# TO DO:
Lines from the material below that hold the string "python" are what is needed; copy each of them.

# RECORDS FOR THIS EXERCISE:
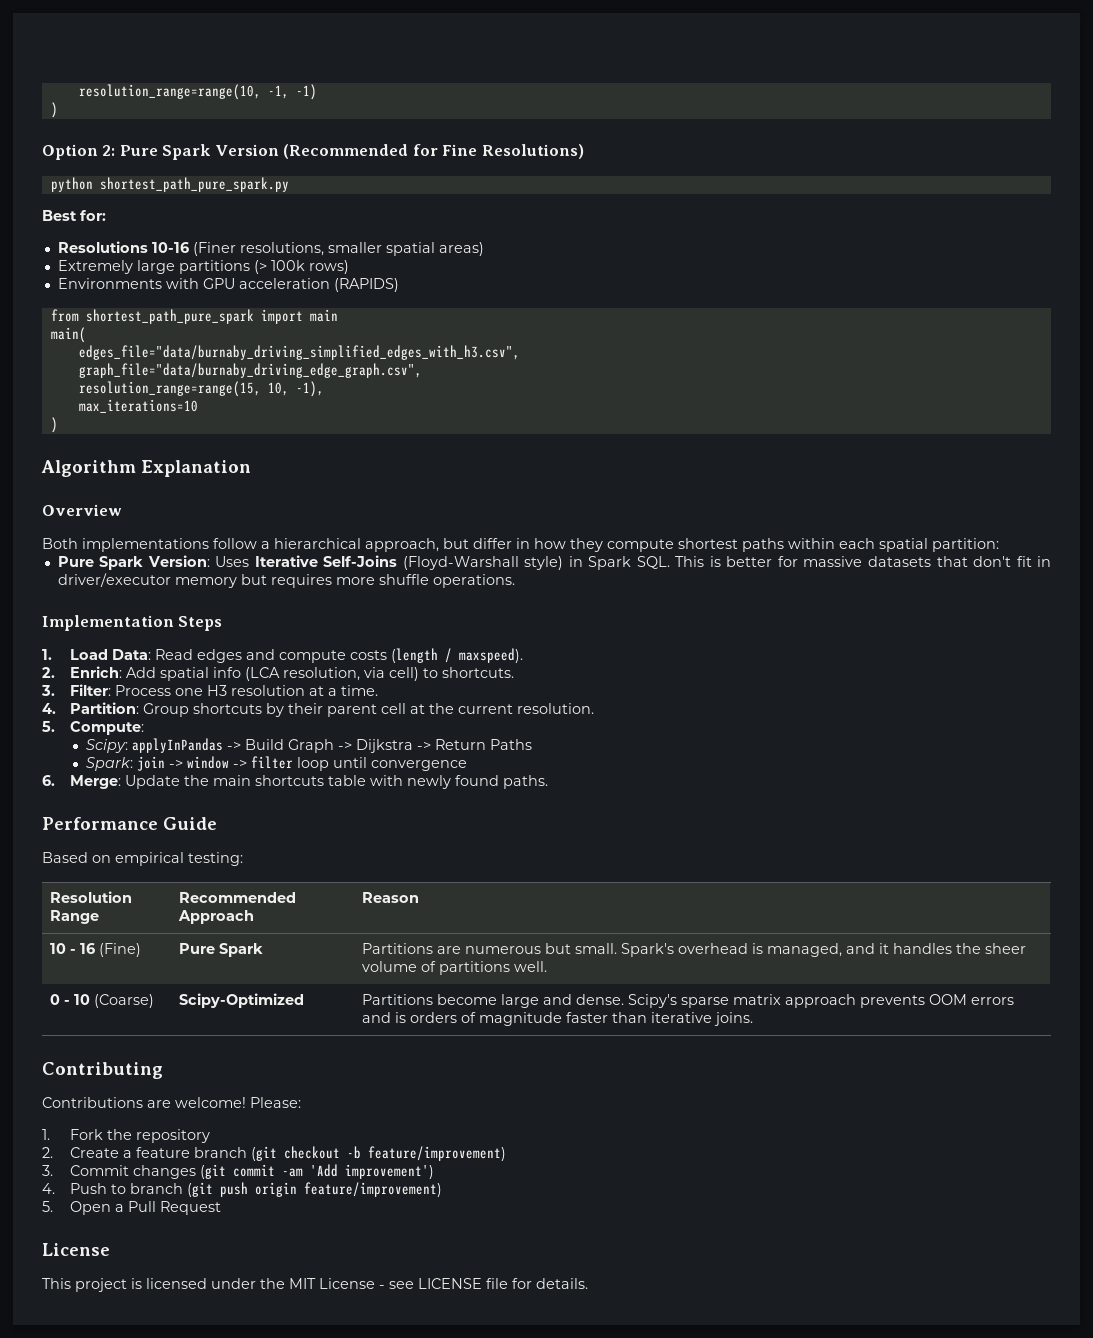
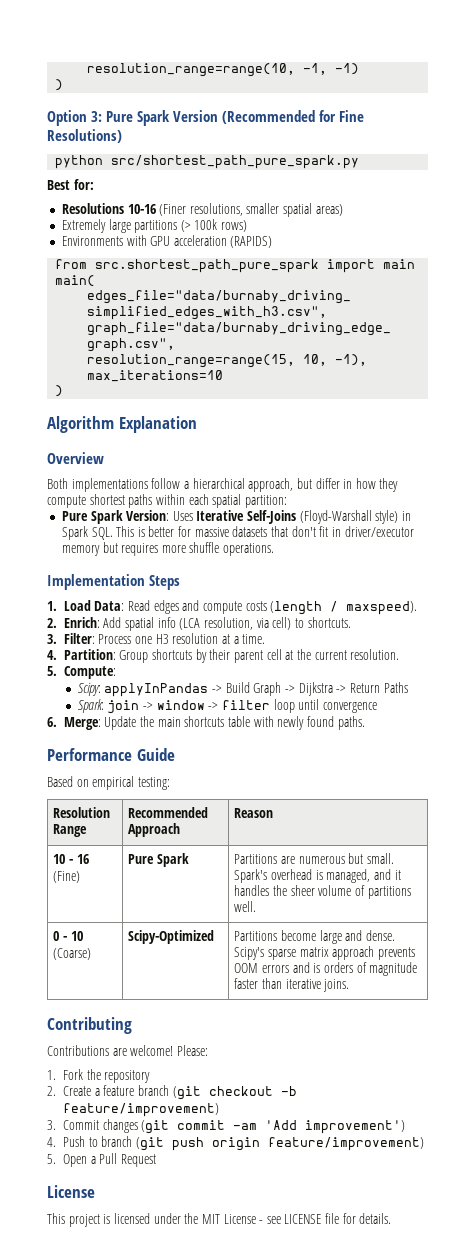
- Option 2: Pure Spark Version (Recommended for Fine Resolutions)
+ Option 3: Pure Spark Version (Recommended for Fine Resolutions)
- python shortest_path_pure_spark.py
+ python src/shortest_path_pure_spark.py
- from shortest_path_pure_spark import main
+ from src.shortest_path_pure_spark import main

# RESPONSE BOX:
- python shortest_path_pure_spark.py
+ python src/shortest_path_pure_spark.py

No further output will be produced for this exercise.